▶ _Dataset excerpts_
--------------------------------------------------
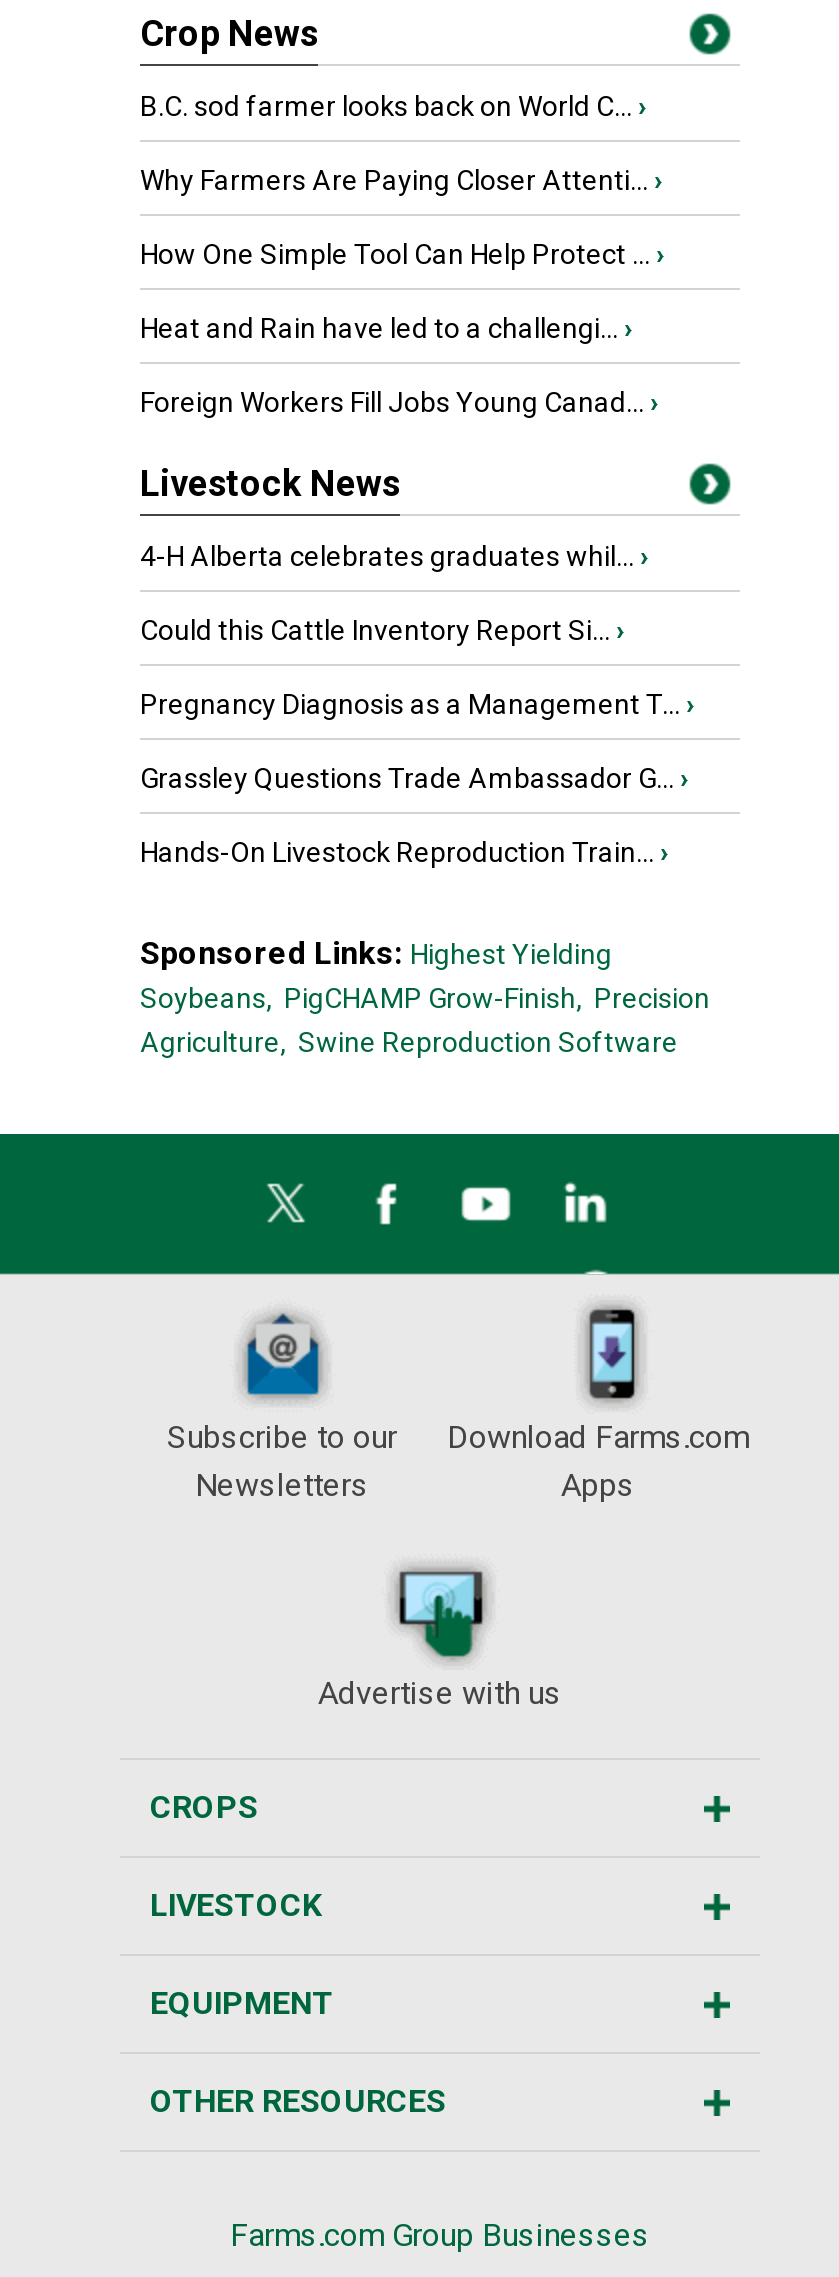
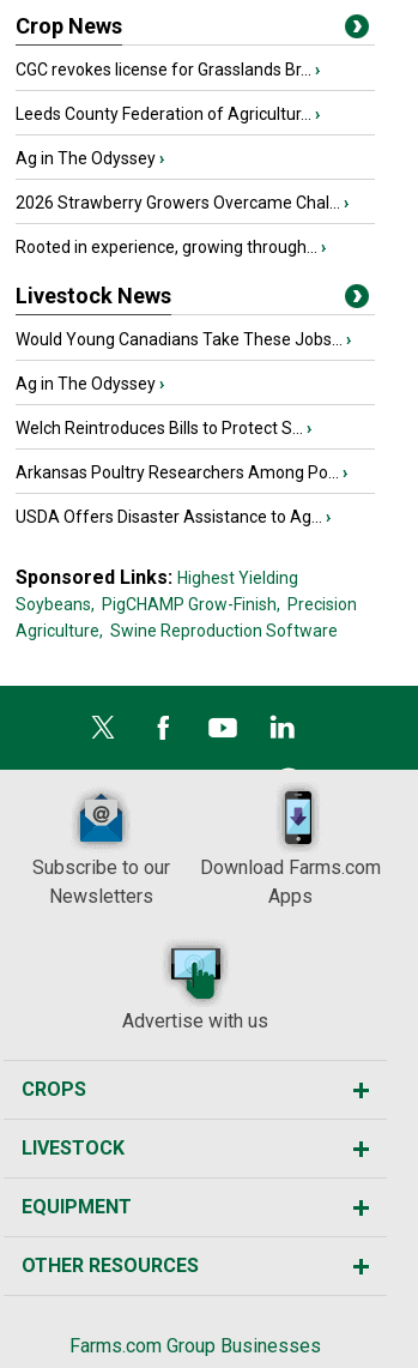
[140,90,646,122] B.C. sod farmer looks back on World C... › -> [16,60,320,79] CGC revokes license for Grasslands Br... ›
[140,164,662,196] Why Farmers Are Paying Closer Attenti... › -> [16,104,320,123] Leeds County Federation of Agricultur... ›
[140,238,664,270] How One Simple Tool Can Help Protect ... › -> [16,149,164,168] Ag in The Odyssey ›
[140,312,632,344] Heat and Rain have led to a challengi... › -> [16,193,349,212] 2026 Strawberry Growers Overcame Chal... ›
[140,386,658,418] Foreign Workers Fill Jobs Young Canad... › -> [16,237,326,257] Rooted in experience, growing through... ›
[140,540,648,572] 4-H Alberta celebrates graduates whil... › -> [16,330,351,349] Would Young Canadians Take These Jobs... ›
[140,614,624,646] Could this Cattle Inventory Report Si... › -> [16,374,164,393] Ag in The Odyssey ›
[140,688,694,720] Pregnancy Diagnosis as a Management T... › -> [16,418,311,438] Welch Reintroduces Bills to Protect S... ›
[140,762,688,794] Grassley Questions Trade Ambassador G... › -> [16,463,347,482] Arkansas Poultry Researchers Among Po... ›
[140,836,668,868] Hands-On Livestock Reproduction Train... › -> [16,507,331,526] USDA Offers Disaster Assistance to Ag... ›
--------------------------------------------------
For each entry, copy the text exactly and leave out any image it carries.

▶ _Solution to this exercise_
[140,90,646,122] B.C. sod farmer looks back on World C... › -> [16,60,320,79] CGC revokes license for Grasslands Br... ›
[140,164,662,196] Why Farmers Are Paying Closer Attenti... › -> [16,104,320,123] Leeds County Federation of Agricultur... ›
[140,238,664,270] How One Simple Tool Can Help Protect ... › -> [16,149,164,168] Ag in The Odyssey ›
[140,312,632,344] Heat and Rain have led to a challengi... › -> [16,193,349,212] 2026 Strawberry Growers Overcame Chal... ›
[140,386,658,418] Foreign Workers Fill Jobs Young Canad... › -> [16,237,326,257] Rooted in experience, growing through... ›
[140,540,648,572] 4-H Alberta celebrates graduates whil... › -> [16,330,351,349] Would Young Canadians Take These Jobs... ›
[140,614,624,646] Could this Cattle Inventory Report Si... › -> [16,374,164,393] Ag in The Odyssey ›
[140,688,694,720] Pregnancy Diagnosis as a Management T... › -> [16,418,311,438] Welch Reintroduces Bills to Protect S... ›
[140,762,688,794] Grassley Questions Trade Ambassador G... › -> [16,463,347,482] Arkansas Poultry Researchers Among Po... ›
[140,836,668,868] Hands-On Livestock Reproduction Train... › -> [16,507,331,526] USDA Offers Disaster Assistance to Ag... ›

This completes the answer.